Stored data entries:
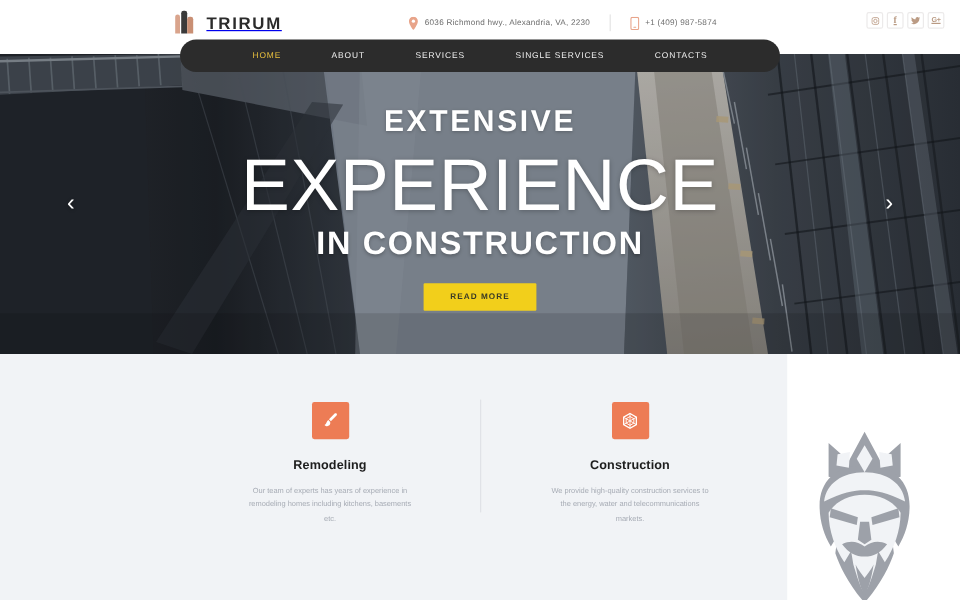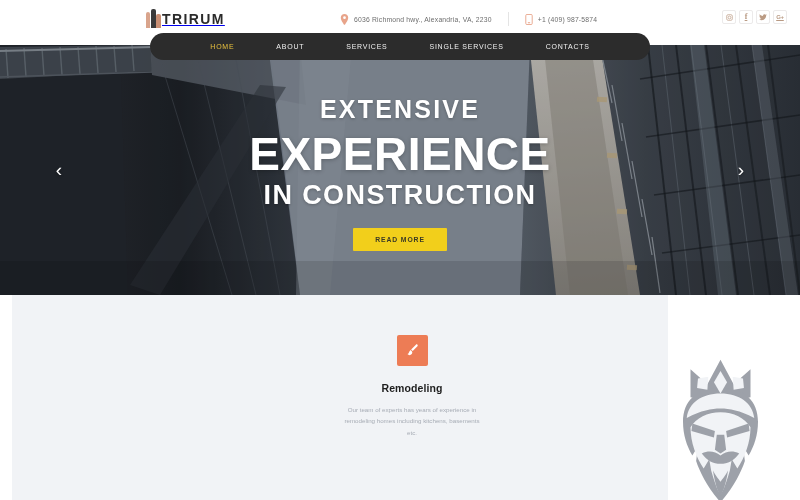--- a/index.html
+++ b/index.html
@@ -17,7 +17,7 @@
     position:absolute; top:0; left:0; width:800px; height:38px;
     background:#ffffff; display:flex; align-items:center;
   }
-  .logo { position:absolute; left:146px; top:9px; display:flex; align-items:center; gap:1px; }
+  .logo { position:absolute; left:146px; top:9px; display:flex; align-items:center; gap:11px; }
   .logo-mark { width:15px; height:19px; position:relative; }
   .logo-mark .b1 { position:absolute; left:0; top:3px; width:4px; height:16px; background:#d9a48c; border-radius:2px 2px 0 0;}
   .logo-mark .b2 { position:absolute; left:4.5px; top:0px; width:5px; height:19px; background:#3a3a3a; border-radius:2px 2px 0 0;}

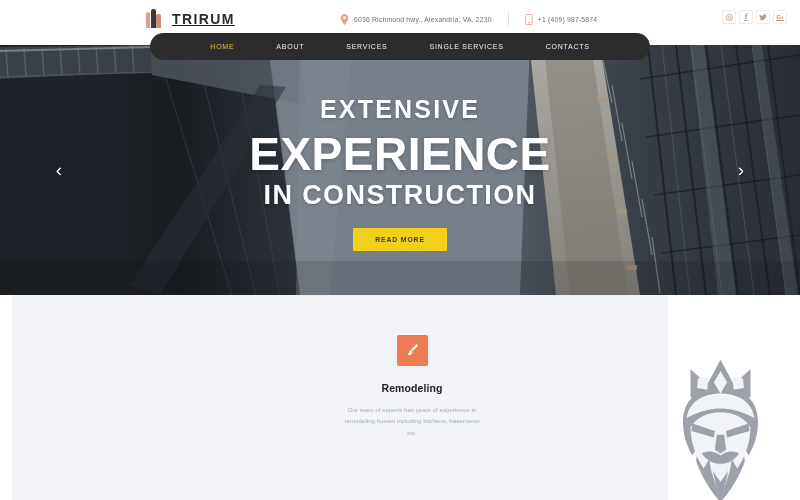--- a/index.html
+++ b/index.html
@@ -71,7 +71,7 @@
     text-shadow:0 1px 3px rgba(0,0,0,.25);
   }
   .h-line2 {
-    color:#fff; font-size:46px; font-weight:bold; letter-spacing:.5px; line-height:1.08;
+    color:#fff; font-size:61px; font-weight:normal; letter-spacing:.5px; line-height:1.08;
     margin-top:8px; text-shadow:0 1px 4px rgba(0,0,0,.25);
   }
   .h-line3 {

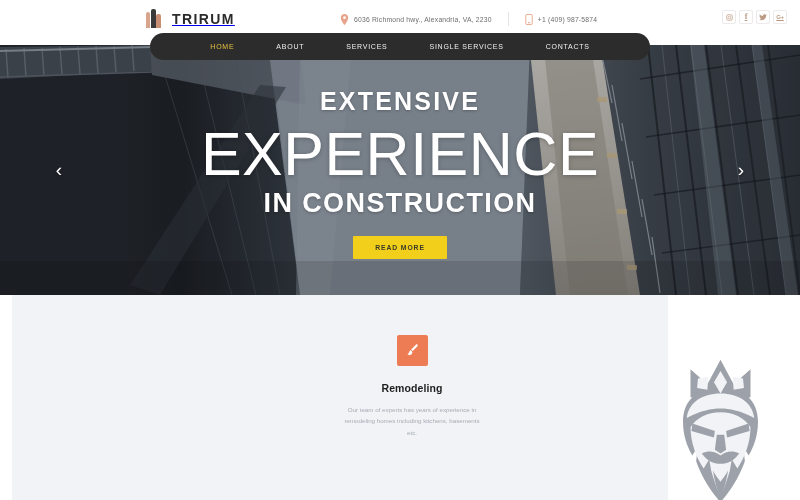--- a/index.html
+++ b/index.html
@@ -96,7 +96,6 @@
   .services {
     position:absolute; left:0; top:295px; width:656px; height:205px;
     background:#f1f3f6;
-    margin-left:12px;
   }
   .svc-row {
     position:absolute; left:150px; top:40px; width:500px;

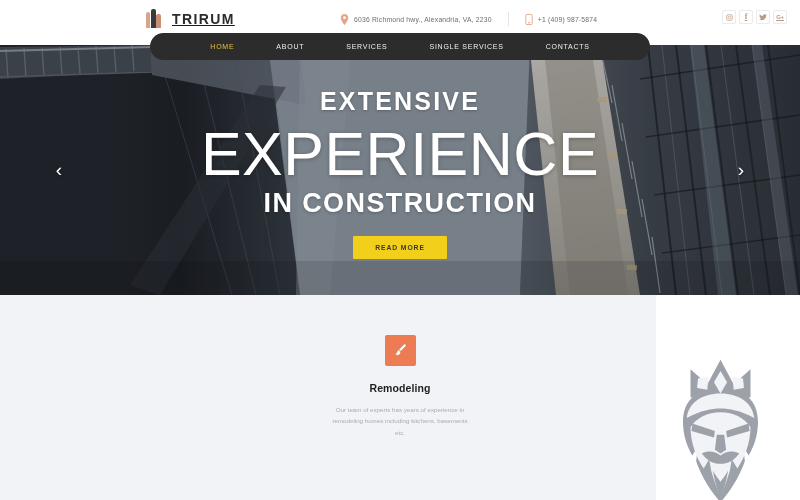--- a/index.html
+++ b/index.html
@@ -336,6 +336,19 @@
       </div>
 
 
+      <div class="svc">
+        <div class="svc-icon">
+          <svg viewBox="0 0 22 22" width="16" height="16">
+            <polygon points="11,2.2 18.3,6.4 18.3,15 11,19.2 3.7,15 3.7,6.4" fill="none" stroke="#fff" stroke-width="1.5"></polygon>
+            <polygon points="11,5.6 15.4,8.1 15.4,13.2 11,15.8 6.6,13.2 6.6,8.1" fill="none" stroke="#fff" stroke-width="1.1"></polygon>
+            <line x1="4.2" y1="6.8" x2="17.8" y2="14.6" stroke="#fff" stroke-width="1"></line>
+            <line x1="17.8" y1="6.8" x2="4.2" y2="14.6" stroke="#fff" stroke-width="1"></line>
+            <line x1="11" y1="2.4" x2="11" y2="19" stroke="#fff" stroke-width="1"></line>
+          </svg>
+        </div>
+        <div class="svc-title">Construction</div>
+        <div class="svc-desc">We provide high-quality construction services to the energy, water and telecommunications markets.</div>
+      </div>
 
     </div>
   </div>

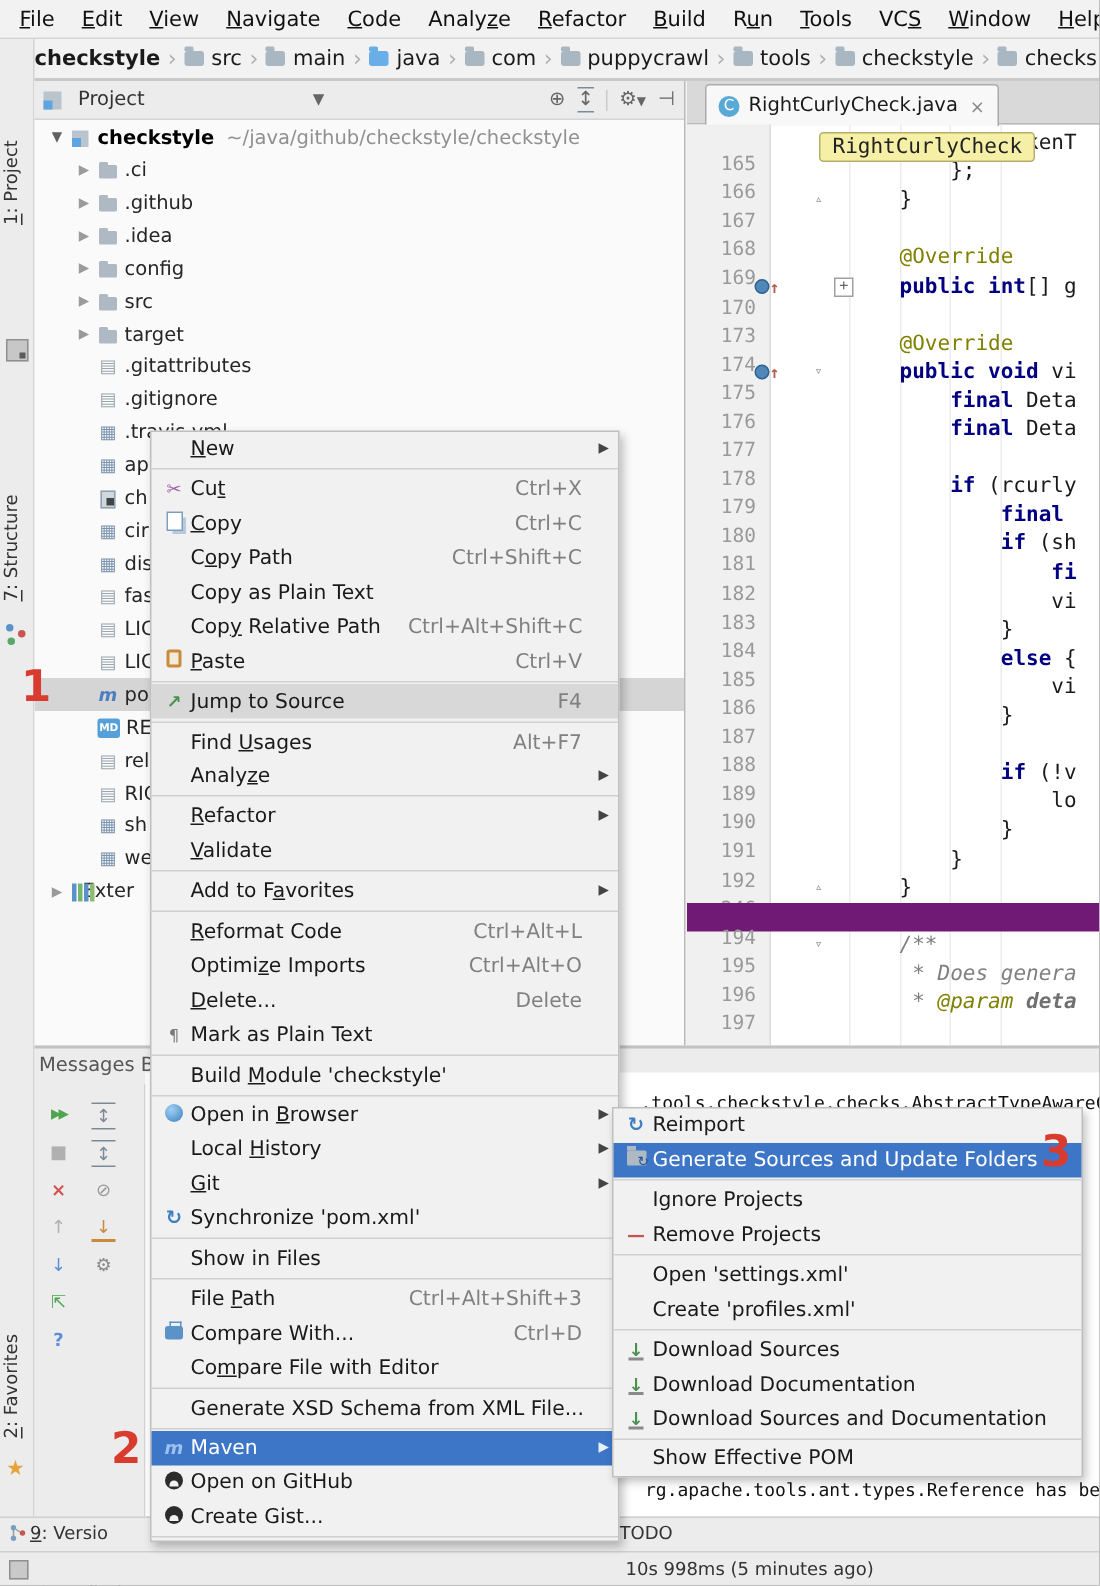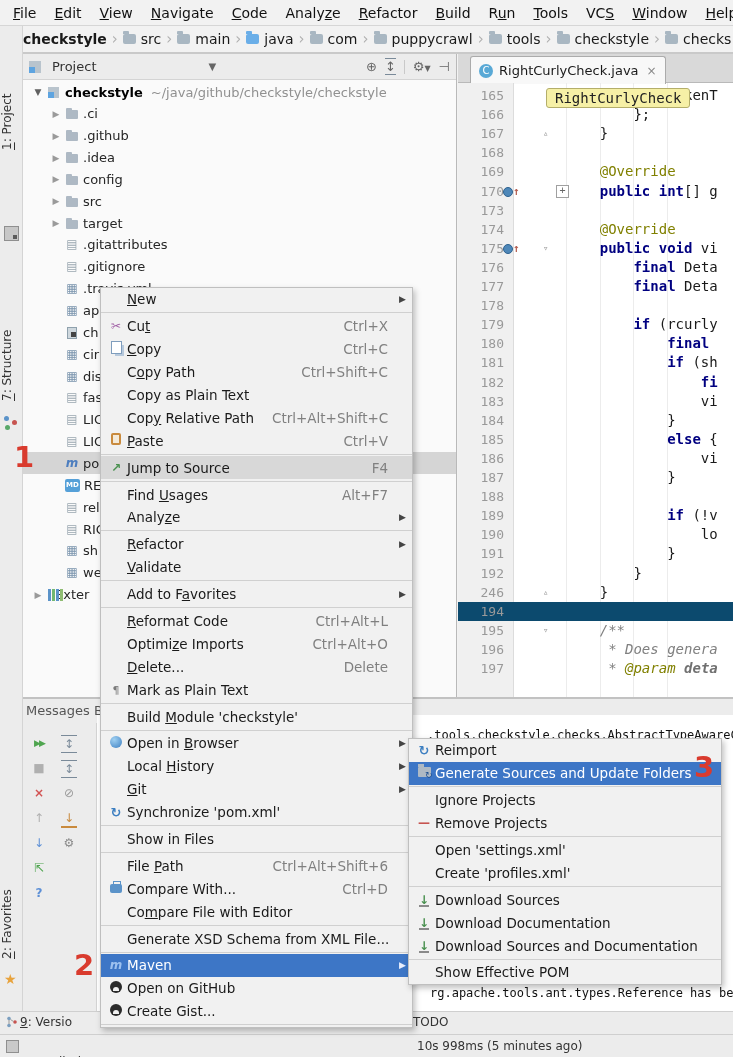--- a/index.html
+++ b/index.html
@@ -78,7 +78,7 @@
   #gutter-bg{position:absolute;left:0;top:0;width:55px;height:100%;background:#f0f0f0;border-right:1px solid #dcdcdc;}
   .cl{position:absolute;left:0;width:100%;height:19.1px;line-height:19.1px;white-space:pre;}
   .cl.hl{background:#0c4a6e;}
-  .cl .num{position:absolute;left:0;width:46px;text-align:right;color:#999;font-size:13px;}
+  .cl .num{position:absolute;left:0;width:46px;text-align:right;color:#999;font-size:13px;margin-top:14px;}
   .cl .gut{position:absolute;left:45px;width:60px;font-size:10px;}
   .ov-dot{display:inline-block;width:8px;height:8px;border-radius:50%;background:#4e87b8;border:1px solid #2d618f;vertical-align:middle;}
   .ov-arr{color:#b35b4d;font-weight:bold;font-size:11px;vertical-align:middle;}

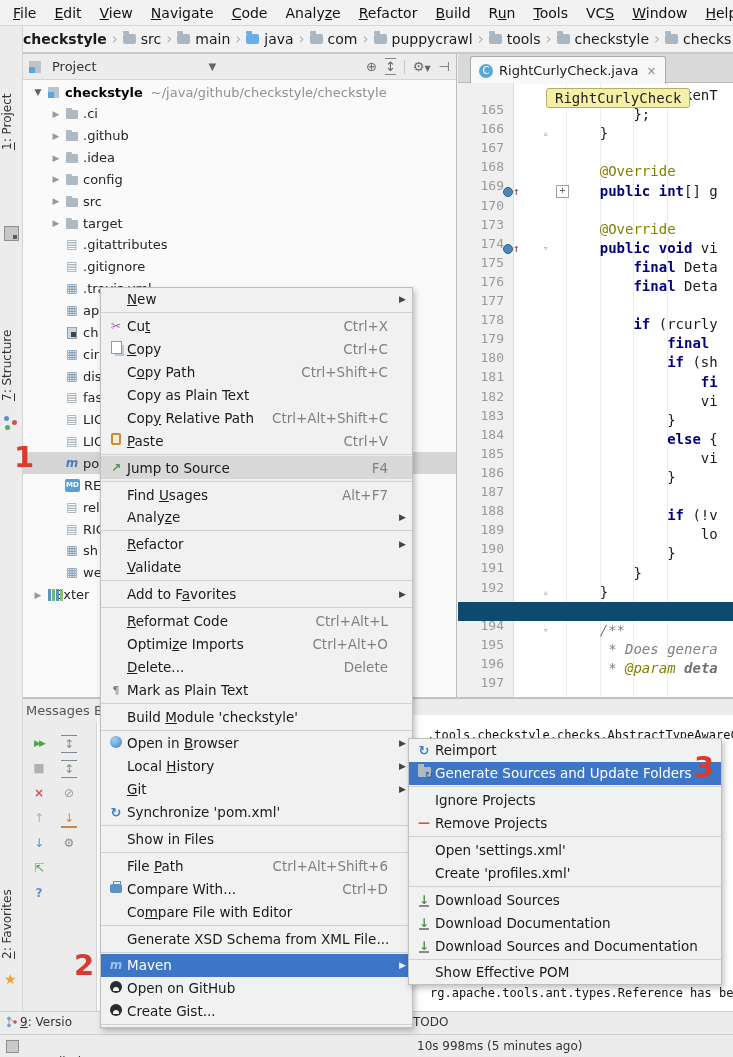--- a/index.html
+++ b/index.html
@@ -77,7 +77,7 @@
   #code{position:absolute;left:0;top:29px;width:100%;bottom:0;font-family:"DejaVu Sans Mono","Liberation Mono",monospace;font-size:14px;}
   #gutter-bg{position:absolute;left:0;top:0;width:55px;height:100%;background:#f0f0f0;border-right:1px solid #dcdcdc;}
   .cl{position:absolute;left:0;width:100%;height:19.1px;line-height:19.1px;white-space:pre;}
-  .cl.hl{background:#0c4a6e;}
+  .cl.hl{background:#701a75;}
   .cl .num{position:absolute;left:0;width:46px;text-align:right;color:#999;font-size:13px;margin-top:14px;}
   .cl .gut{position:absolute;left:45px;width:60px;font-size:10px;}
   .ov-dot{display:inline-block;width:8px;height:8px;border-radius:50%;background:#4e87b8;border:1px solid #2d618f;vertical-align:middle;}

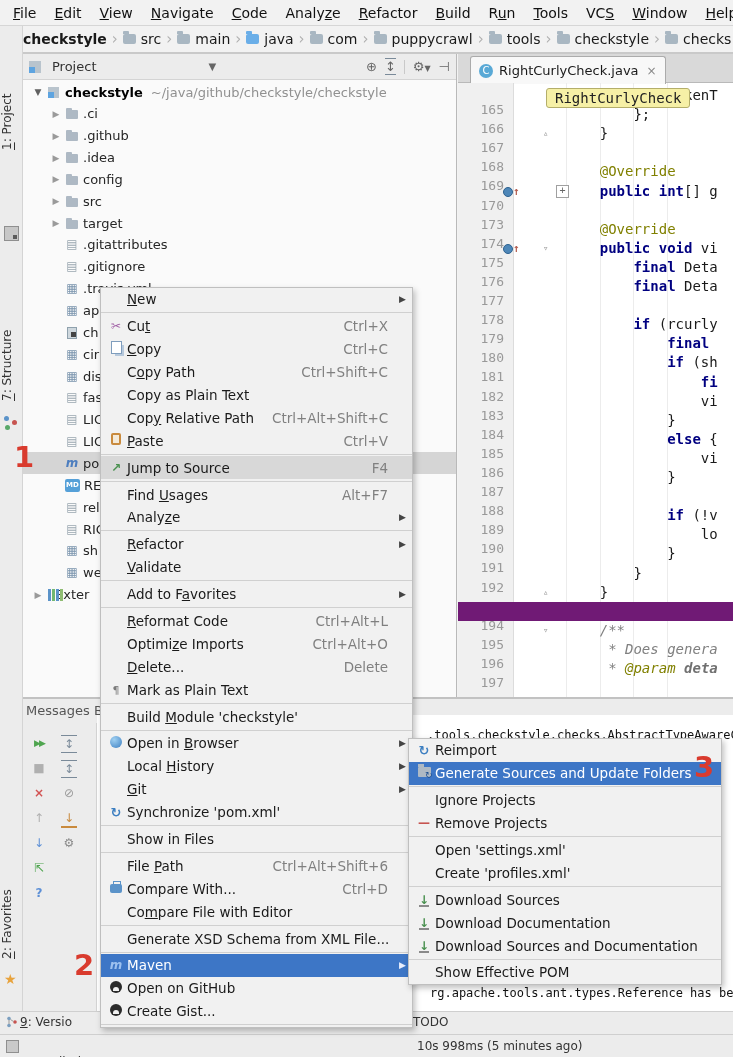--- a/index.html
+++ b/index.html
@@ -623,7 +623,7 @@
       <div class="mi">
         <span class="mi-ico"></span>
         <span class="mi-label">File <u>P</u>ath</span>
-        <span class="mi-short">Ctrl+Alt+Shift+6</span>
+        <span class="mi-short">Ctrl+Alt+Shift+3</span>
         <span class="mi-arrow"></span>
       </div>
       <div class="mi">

=== HOW TO COMPLETE THIS TASK ===
Every line of the data above should be quoted exactly. Omit the pictures.

=== TASK RESULT ===
--- a/index.html
+++ b/index.html
@@ -17,7 +17,7 @@
     position:absolute; top:0; left:0; width:800px; height:38px;
     background:#ffffff; display:flex; align-items:center;
   }
-  .logo { position:absolute; left:146px; top:9px; display:flex; align-items:center; gap:1px; }
+  .logo { position:absolute; left:146px; top:9px; display:flex; align-items:center; gap:11px; }
   .logo-mark { width:15px; height:19px; position:relative; }
   .logo-mark .b1 { position:absolute; left:0; top:3px; width:4px; height:16px; background:#d9a48c; border-radius:2px 2px 0 0;}
   .logo-mark .b2 { position:absolute; left:4.5px; top:0px; width:5px; height:19px; background:#3a3a3a; border-radius:2px 2px 0 0;}

--- a/index.html
+++ b/index.html
@@ -71,7 +71,7 @@
     text-shadow:0 1px 3px rgba(0,0,0,.25);
   }
   .h-line2 {
-    color:#fff; font-size:46px; font-weight:bold; letter-spacing:.5px; line-height:1.08;
+    color:#fff; font-size:61px; font-weight:normal; letter-spacing:.5px; line-height:1.08;
     margin-top:8px; text-shadow:0 1px 4px rgba(0,0,0,.25);
   }
   .h-line3 {

--- a/index.html
+++ b/index.html
@@ -96,7 +96,6 @@
   .services {
     position:absolute; left:0; top:295px; width:656px; height:205px;
     background:#f1f3f6;
-    margin-left:12px;
   }
   .svc-row {
     position:absolute; left:150px; top:40px; width:500px;

--- a/index.html
+++ b/index.html
@@ -336,6 +336,19 @@
       </div>
 
 
+      <div class="svc">
+        <div class="svc-icon">
+          <svg viewBox="0 0 22 22" width="16" height="16">
+            <polygon points="11,2.2 18.3,6.4 18.3,15 11,19.2 3.7,15 3.7,6.4" fill="none" stroke="#fff" stroke-width="1.5"></polygon>
+            <polygon points="11,5.6 15.4,8.1 15.4,13.2 11,15.8 6.6,13.2 6.6,8.1" fill="none" stroke="#fff" stroke-width="1.1"></polygon>
+            <line x1="4.2" y1="6.8" x2="17.8" y2="14.6" stroke="#fff" stroke-width="1"></line>
+            <line x1="17.8" y1="6.8" x2="4.2" y2="14.6" stroke="#fff" stroke-width="1"></line>
+            <line x1="11" y1="2.4" x2="11" y2="19" stroke="#fff" stroke-width="1"></line>
+          </svg>
+        </div>
+        <div class="svc-title">Construction</div>
+        <div class="svc-desc">We provide high-quality construction services to the energy, water and telecommunications markets.</div>
+      </div>
 
     </div>
   </div>

--- a/index.html
+++ b/index.html
@@ -78,7 +78,7 @@
   #gutter-bg{position:absolute;left:0;top:0;width:55px;height:100%;background:#f0f0f0;border-right:1px solid #dcdcdc;}
   .cl{position:absolute;left:0;width:100%;height:19.1px;line-height:19.1px;white-space:pre;}
   .cl.hl{background:#0c4a6e;}
-  .cl .num{position:absolute;left:0;width:46px;text-align:right;color:#999;font-size:13px;}
+  .cl .num{position:absolute;left:0;width:46px;text-align:right;color:#999;font-size:13px;margin-top:14px;}
   .cl .gut{position:absolute;left:45px;width:60px;font-size:10px;}
   .ov-dot{display:inline-block;width:8px;height:8px;border-radius:50%;background:#4e87b8;border:1px solid #2d618f;vertical-align:middle;}
   .ov-arr{color:#b35b4d;font-weight:bold;font-size:11px;vertical-align:middle;}

--- a/index.html
+++ b/index.html
@@ -77,7 +77,7 @@
   #code{position:absolute;left:0;top:29px;width:100%;bottom:0;font-family:"DejaVu Sans Mono","Liberation Mono",monospace;font-size:14px;}
   #gutter-bg{position:absolute;left:0;top:0;width:55px;height:100%;background:#f0f0f0;border-right:1px solid #dcdcdc;}
   .cl{position:absolute;left:0;width:100%;height:19.1px;line-height:19.1px;white-space:pre;}
-  .cl.hl{background:#0c4a6e;}
+  .cl.hl{background:#701a75;}
   .cl .num{position:absolute;left:0;width:46px;text-align:right;color:#999;font-size:13px;margin-top:14px;}
   .cl .gut{position:absolute;left:45px;width:60px;font-size:10px;}
   .ov-dot{display:inline-block;width:8px;height:8px;border-radius:50%;background:#4e87b8;border:1px solid #2d618f;vertical-align:middle;}

--- a/index.html
+++ b/index.html
@@ -623,7 +623,7 @@
       <div class="mi">
         <span class="mi-ico"></span>
         <span class="mi-label">File <u>P</u>ath</span>
-        <span class="mi-short">Ctrl+Alt+Shift+6</span>
+        <span class="mi-short">Ctrl+Alt+Shift+3</span>
         <span class="mi-arrow"></span>
       </div>
       <div class="mi">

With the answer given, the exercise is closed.